Annual Meeting 2006: Technology can be a powerful enabler-or an expensive diversion-from the work of a law department. What can you do to increase the prospects that your technology projects will work? How can you make legal knowledge management a reality? In-house practitioners from various law departments will speak candidly about their own projects (i.e., the good, the bad, and the ugly) and how they are managing them. After our presentation, you will understand what legal knowledge management entails, be able to improve your department’s reuse of knowledge, easily recognize the traps, and better appreciate the process required to make implementation of technology successful.
A growing area of regulatory and legislative activity is data security. Aside from legal implications, data breaches can wreak havoc on a business, damaging customer or employee confidence. Most businesses collect and store personal information about their customers or employees. Is your organization prepared not only to safely handle customer and employee data, but also to respond appropriately in the event a problem develops? Learn where the law in this area is headed, and take home a step-by-step guide to best practices in preparing for and responding to data breaches.

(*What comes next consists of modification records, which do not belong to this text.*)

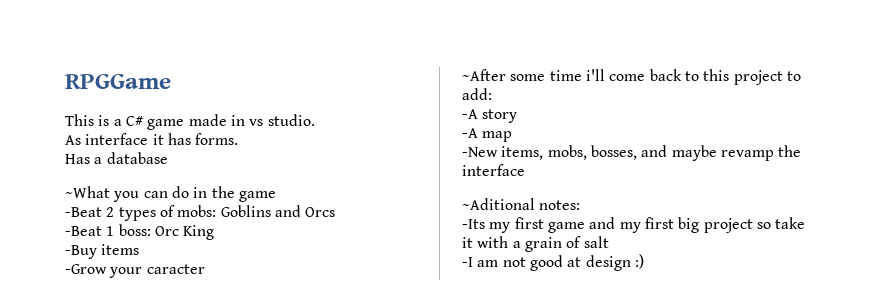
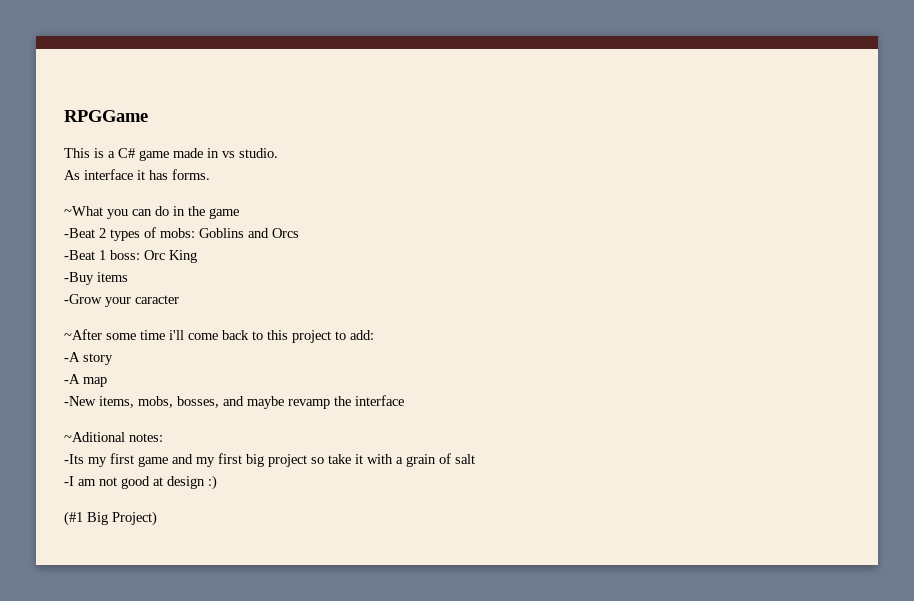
- Has a database
+ (#1 Big Project)

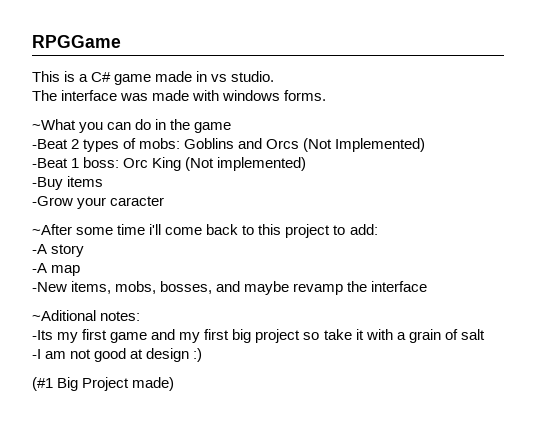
- As interface it has forms.
+ The interface was made with windows forms.
- -Beat 2 types of mobs: Goblins and Orcs
+ -Beat 2 types of mobs: Goblins and Orcs (Not Implemented)
- -Beat 1 boss: Orc King
+ -Beat 1 boss: Orc King (Not implemented)
- (#1 Big Project)
+ (#1 Big Project made)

Plus, you will learn about disclosure and protection of personally identifiable information in unique contexts, including mergers and acquisitions, bankruptcy, and retail consumer transactions.
Any lawyer faced with negotiating an outsourcing agreement will benefit from both the best practices and practical solutions shared in this session. From the perspectives of experienced in-house counsel for the customer and service provider as well as outside counsel, the presenters will analyze and debate each side of the most contentious, key provisions in outsourcing agreements. Topics include planning for termination with a focus on termination for cause and convenience, benchmarking, material change provisions, and transition assistance requirements; drafting the scope of services to be performed with a focus on the line between in-scope services, on the one hand, and out-of-scope services and potentially costly change orders, on the other hand; constructing effective service levels; pitfalls to avoid in drafting limits of liability and indemnity provisions; and modeling intellectual property ownership and licensing.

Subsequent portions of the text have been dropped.